Exercise requirements:
Below are records; copy exactly the line containing "left: 286px ->" and every line after it, through the last.

Dataset entries:
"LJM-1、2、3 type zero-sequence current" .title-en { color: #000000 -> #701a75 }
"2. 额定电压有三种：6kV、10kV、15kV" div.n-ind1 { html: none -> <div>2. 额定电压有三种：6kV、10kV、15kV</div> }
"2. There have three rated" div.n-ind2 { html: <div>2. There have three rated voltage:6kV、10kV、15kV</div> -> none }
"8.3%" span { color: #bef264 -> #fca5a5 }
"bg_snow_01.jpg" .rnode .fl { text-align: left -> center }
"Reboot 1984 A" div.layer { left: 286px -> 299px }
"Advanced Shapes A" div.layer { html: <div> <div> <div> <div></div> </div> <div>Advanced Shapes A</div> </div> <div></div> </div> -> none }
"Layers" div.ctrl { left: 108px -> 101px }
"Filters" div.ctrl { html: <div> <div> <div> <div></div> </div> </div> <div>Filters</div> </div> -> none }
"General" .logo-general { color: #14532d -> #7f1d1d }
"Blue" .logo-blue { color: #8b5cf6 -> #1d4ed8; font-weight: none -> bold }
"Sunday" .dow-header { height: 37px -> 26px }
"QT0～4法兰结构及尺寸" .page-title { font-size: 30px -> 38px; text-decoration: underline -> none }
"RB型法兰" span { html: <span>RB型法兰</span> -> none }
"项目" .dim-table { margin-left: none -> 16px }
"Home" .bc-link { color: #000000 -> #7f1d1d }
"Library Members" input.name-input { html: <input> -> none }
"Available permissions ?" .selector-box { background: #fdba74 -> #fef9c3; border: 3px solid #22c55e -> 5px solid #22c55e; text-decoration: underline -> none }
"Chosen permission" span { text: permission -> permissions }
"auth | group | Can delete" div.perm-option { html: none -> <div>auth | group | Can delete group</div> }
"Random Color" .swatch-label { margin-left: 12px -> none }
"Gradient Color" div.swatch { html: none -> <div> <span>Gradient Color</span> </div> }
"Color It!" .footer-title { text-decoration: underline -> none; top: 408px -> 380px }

Completed exercise:
"Reboot 1984 A" div.layer { left: 286px -> 299px }
"Advanced Shapes A" div.layer { html: <div> <div> <div> <div></div> </div> <div>Advanced Shapes A</div> </div> <div></div> </div> -> none }
"Layers" div.ctrl { left: 108px -> 101px }
"Filters" div.ctrl { html: <div> <div> <div> <div></div> </div> </div> <div>Filters</div> </div> -> none }
"General" .logo-general { color: #14532d -> #7f1d1d }
"Blue" .logo-blue { color: #8b5cf6 -> #1d4ed8; font-weight: none -> bold }
"Sunday" .dow-header { height: 37px -> 26px }
"QT0～4法兰结构及尺寸" .page-title { font-size: 30px -> 38px; text-decoration: underline -> none }
"RB型法兰" span { html: <span>RB型法兰</span> -> none }
"项目" .dim-table { margin-left: none -> 16px }
"Home" .bc-link { color: #000000 -> #7f1d1d }
"Library Members" input.name-input { html: <input> -> none }
"Available permissions ?" .selector-box { background: #fdba74 -> #fef9c3; border: 3px solid #22c55e -> 5px solid #22c55e; text-decoration: underline -> none }
"Chosen permission" span { text: permission -> permissions }
"auth | group | Can delete" div.perm-option { html: none -> <div>auth | group | Can delete group</div> }
"Random Color" .swatch-label { margin-left: 12px -> none }
"Gradient Color" div.swatch { html: none -> <div> <span>Gradient Color</span> </div> }
"Color It!" .footer-title { text-decoration: underline -> none; top: 408px -> 380px }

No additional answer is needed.